### The data
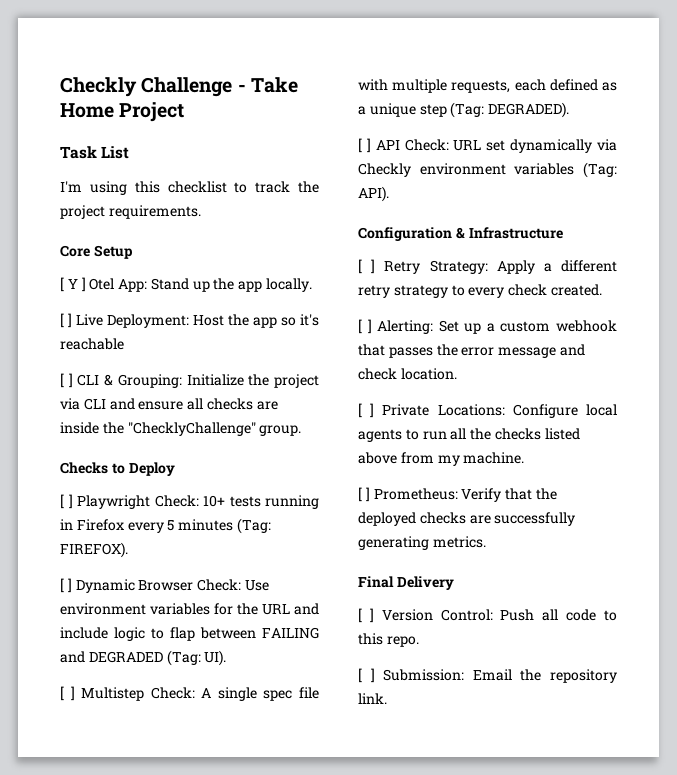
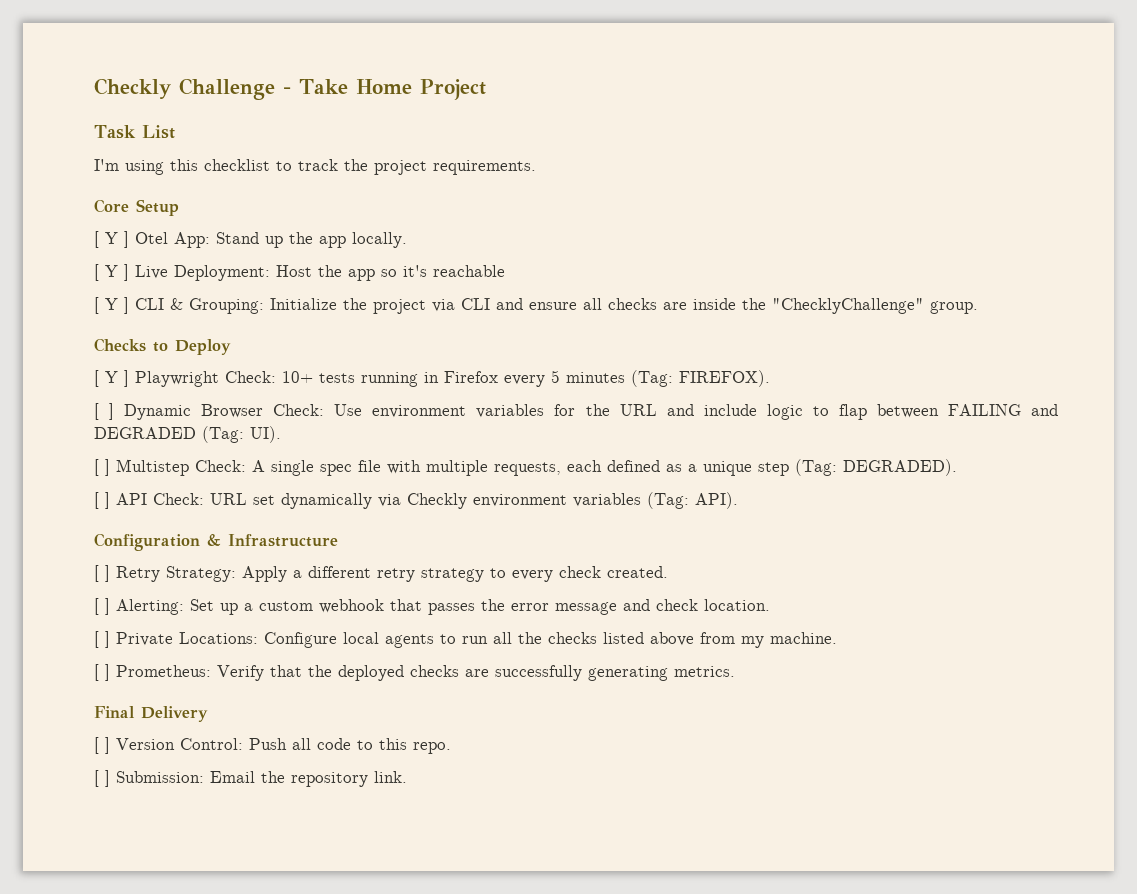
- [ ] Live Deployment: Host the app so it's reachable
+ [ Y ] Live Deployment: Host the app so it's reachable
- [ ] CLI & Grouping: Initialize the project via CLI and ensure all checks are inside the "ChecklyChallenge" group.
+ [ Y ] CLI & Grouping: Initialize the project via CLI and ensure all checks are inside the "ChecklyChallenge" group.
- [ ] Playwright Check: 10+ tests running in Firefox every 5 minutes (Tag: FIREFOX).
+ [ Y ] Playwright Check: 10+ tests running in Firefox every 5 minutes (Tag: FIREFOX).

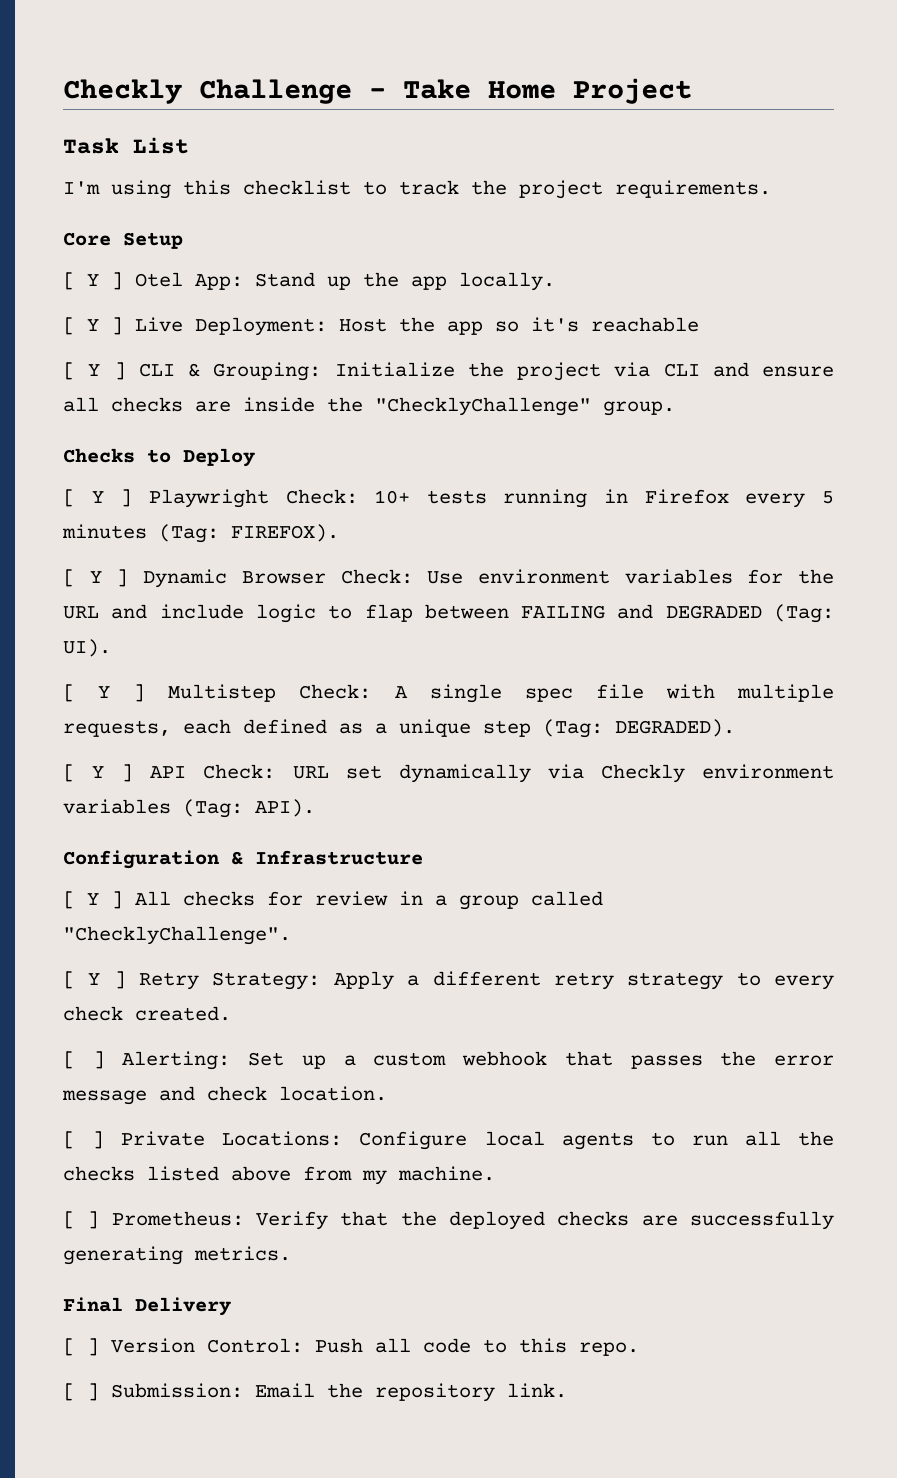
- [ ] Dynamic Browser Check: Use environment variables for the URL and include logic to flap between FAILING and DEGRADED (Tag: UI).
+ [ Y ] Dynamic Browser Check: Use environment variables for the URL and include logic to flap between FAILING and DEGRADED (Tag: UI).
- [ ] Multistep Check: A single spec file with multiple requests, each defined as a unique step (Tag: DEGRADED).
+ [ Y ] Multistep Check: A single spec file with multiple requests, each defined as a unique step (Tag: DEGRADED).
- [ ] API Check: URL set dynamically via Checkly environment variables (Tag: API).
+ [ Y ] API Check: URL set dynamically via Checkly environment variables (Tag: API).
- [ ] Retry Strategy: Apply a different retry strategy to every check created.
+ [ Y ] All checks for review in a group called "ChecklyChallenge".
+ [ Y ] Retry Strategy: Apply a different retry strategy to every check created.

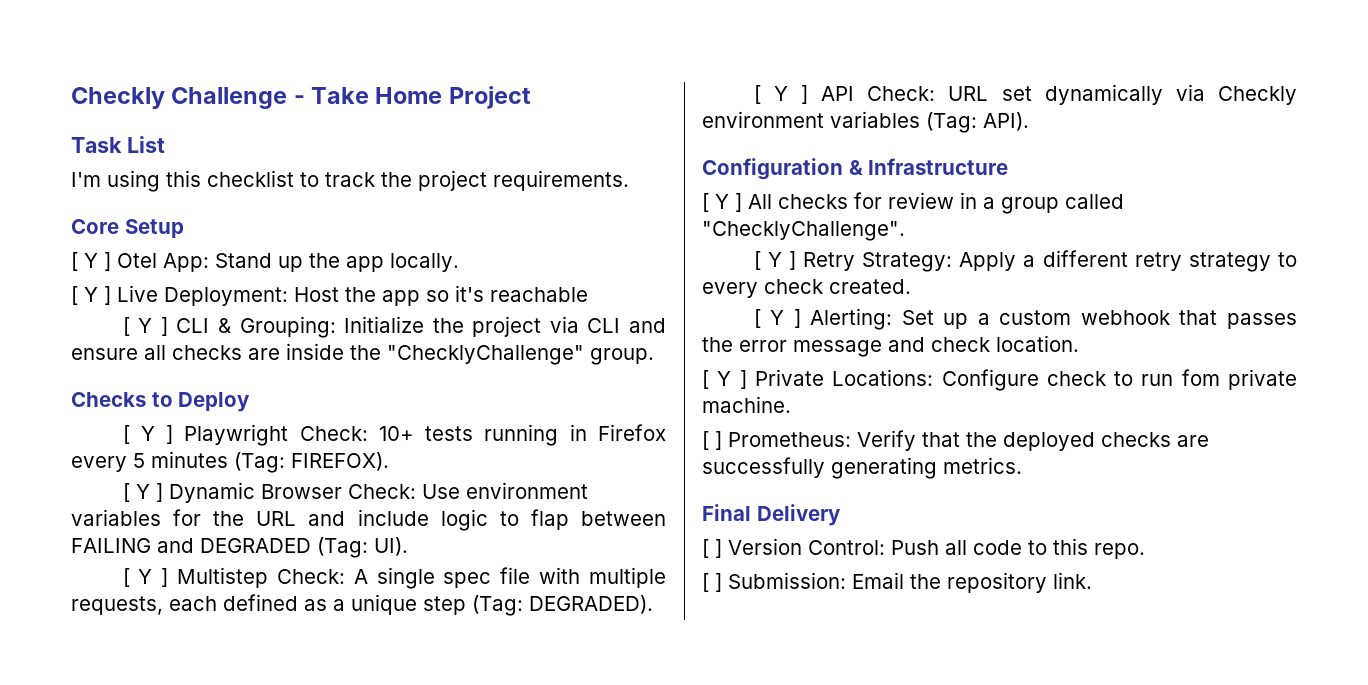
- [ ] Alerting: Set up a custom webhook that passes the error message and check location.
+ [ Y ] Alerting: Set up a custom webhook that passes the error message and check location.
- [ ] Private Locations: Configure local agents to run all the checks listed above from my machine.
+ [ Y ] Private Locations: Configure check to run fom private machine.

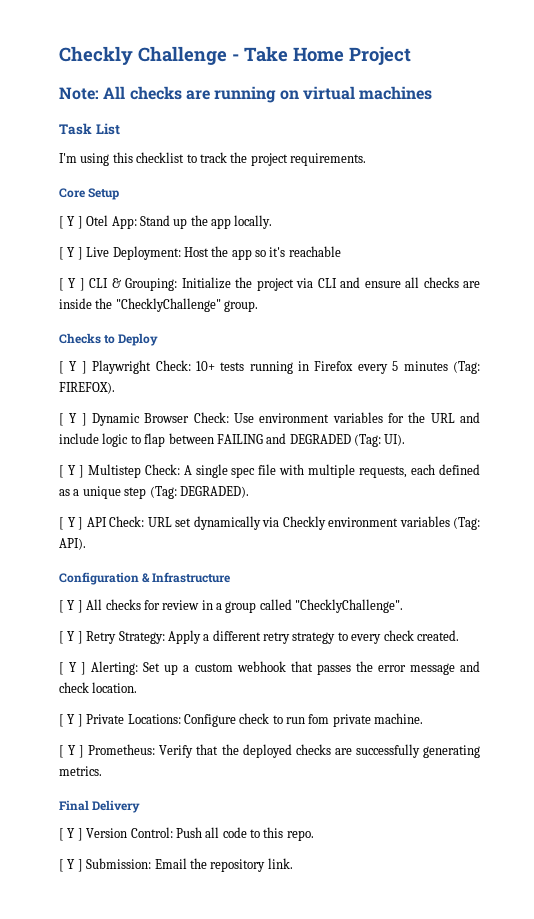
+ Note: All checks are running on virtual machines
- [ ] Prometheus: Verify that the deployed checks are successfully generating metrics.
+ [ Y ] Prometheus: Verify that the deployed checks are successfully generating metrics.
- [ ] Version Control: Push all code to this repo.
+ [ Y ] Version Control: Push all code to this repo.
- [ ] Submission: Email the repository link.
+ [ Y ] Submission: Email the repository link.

==

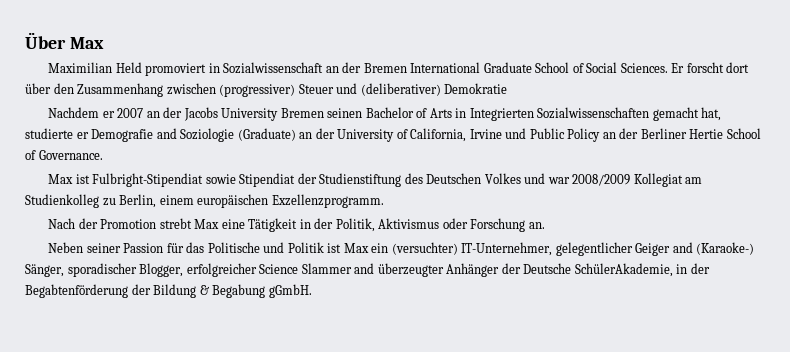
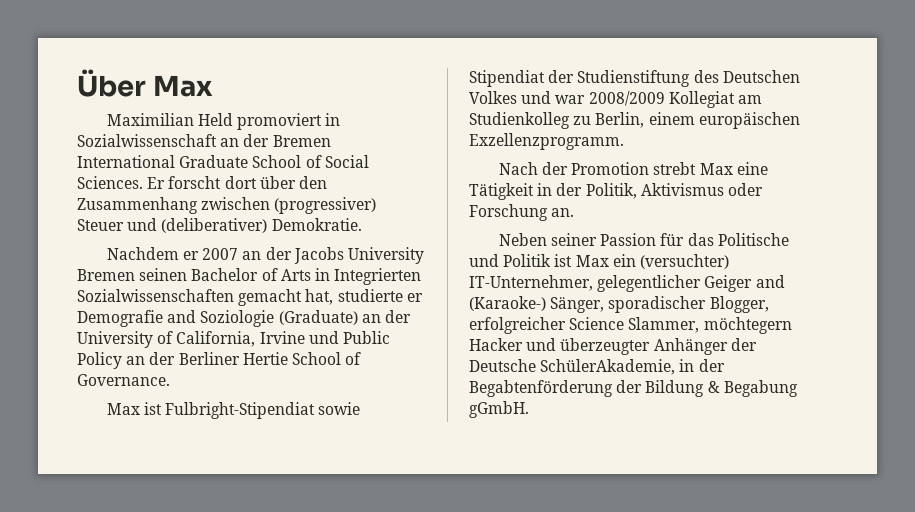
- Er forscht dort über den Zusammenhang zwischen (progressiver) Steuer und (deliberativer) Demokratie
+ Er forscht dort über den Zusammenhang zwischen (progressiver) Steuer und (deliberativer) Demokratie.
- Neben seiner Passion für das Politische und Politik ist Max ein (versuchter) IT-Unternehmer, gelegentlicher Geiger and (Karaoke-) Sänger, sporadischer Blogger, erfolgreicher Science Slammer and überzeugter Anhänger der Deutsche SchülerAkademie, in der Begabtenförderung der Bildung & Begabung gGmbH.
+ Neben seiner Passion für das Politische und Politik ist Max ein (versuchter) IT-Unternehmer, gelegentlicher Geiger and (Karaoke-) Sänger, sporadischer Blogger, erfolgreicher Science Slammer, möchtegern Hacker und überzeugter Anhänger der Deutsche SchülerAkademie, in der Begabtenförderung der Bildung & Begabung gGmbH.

...

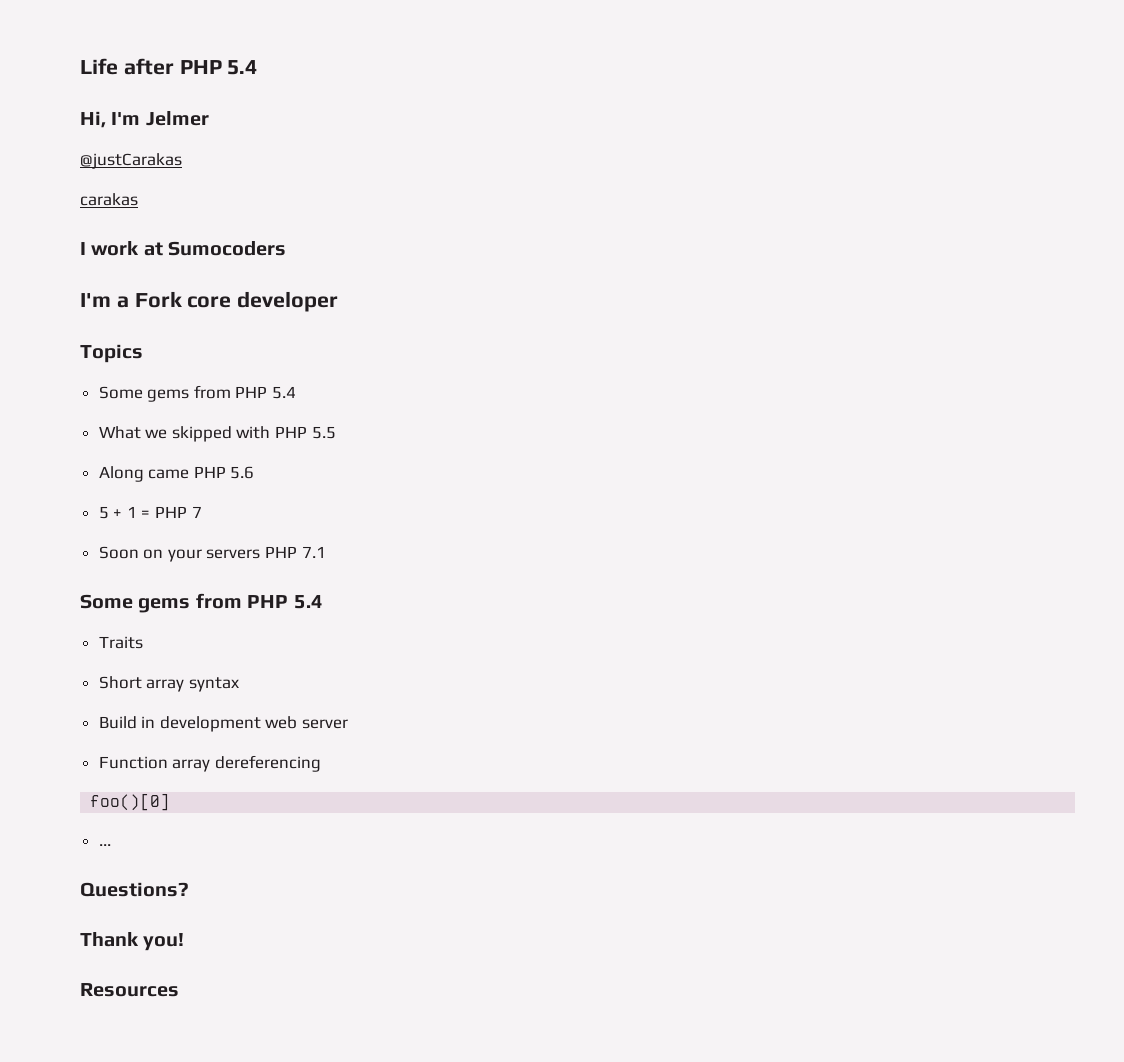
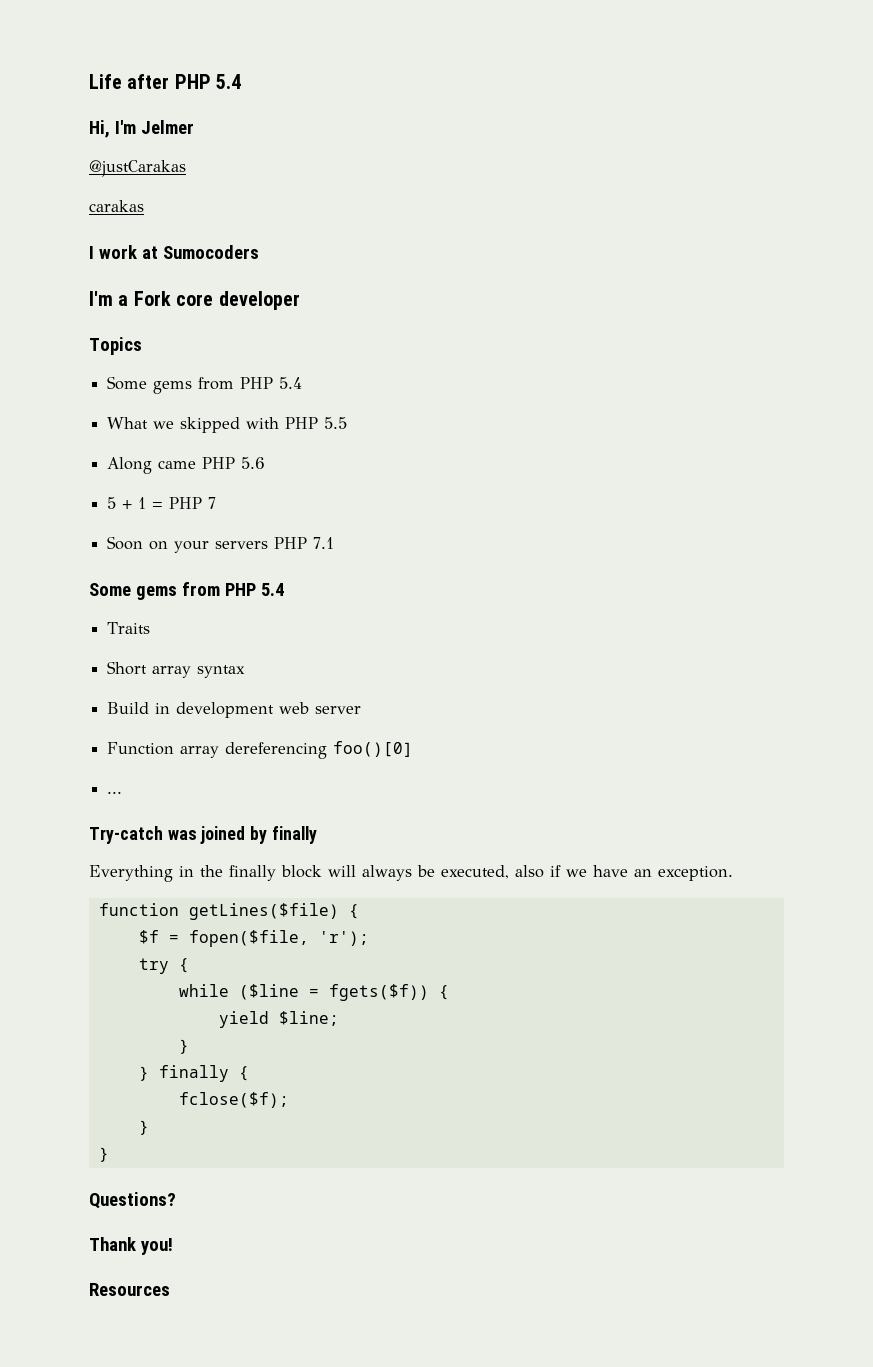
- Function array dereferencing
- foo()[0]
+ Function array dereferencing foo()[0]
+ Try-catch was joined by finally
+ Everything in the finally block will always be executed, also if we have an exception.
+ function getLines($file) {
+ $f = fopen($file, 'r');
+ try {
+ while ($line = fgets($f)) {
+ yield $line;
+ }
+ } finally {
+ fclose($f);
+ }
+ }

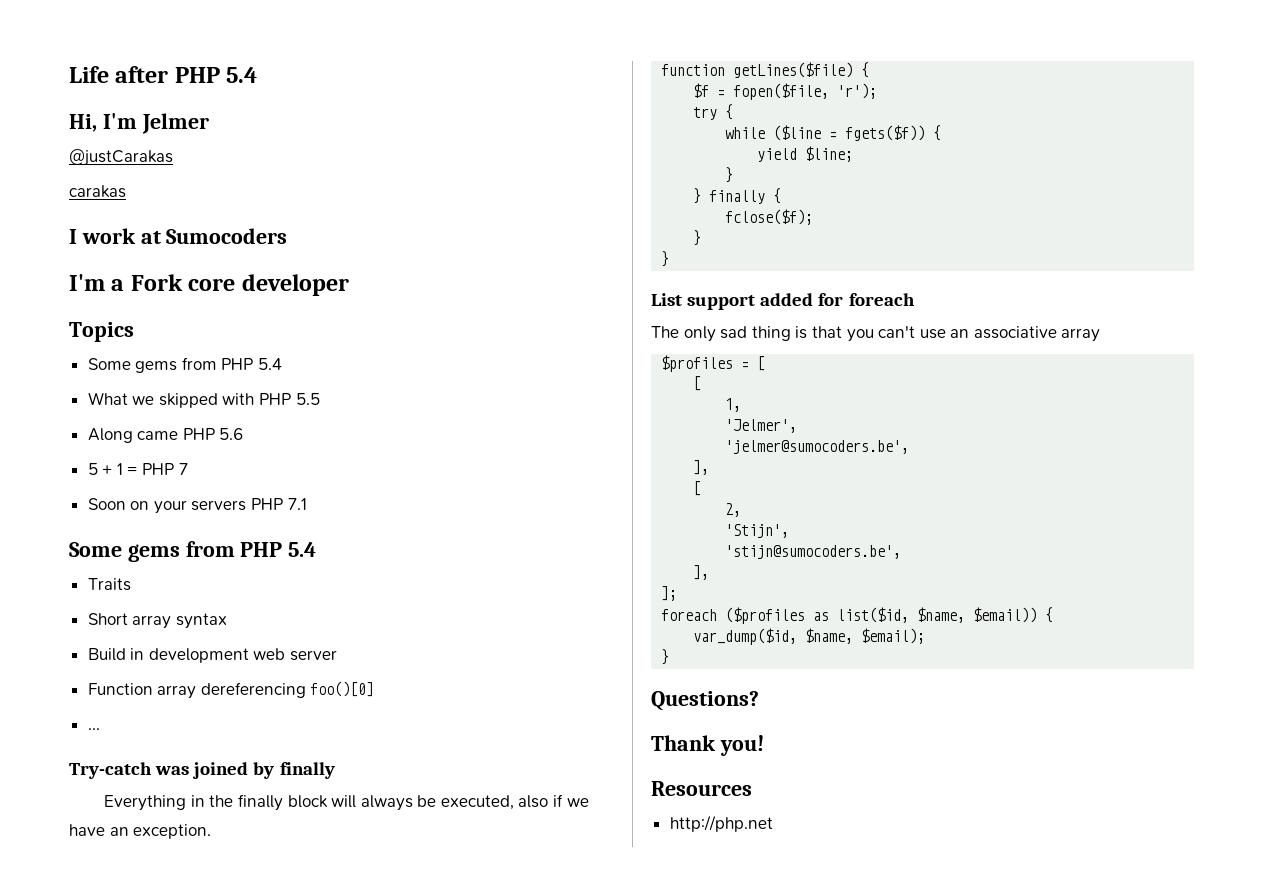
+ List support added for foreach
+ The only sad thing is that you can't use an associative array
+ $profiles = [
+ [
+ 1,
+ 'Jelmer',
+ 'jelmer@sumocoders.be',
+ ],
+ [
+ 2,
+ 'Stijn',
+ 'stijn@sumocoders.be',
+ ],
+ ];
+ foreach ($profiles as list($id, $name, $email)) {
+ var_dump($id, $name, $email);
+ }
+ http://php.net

### Task requirements
Among the entries above, find the line with "- [ ] Live Deployment: Host" and repeat exactly from there through the line with "- [ ] Multistep", leaving out the pictures.

### Answer
- [ ] Live Deployment: Host the app so it's reachable
+ [ Y ] Live Deployment: Host the app so it's reachable
- [ ] CLI & Grouping: Initialize the project via CLI and ensure all checks are inside the "ChecklyChallenge" group.
+ [ Y ] CLI & Grouping: Initialize the project via CLI and ensure all checks are inside the "ChecklyChallenge" group.
- [ ] Playwright Check: 10+ tests running in Firefox every 5 minutes (Tag: FIREFOX).
+ [ Y ] Playwright Check: 10+ tests running in Firefox every 5 minutes (Tag: FIREFOX).

- [ ] Dynamic Browser Check: Use environment variables for the URL and include logic to flap between FAILING and DEGRADED (Tag: UI).
+ [ Y ] Dynamic Browser Check: Use environment variables for the URL and include logic to flap between FAILING and DEGRADED (Tag: UI).
- [ ] Multistep Check: A single spec file with multiple requests, each defined as a unique step (Tag: DEGRADED).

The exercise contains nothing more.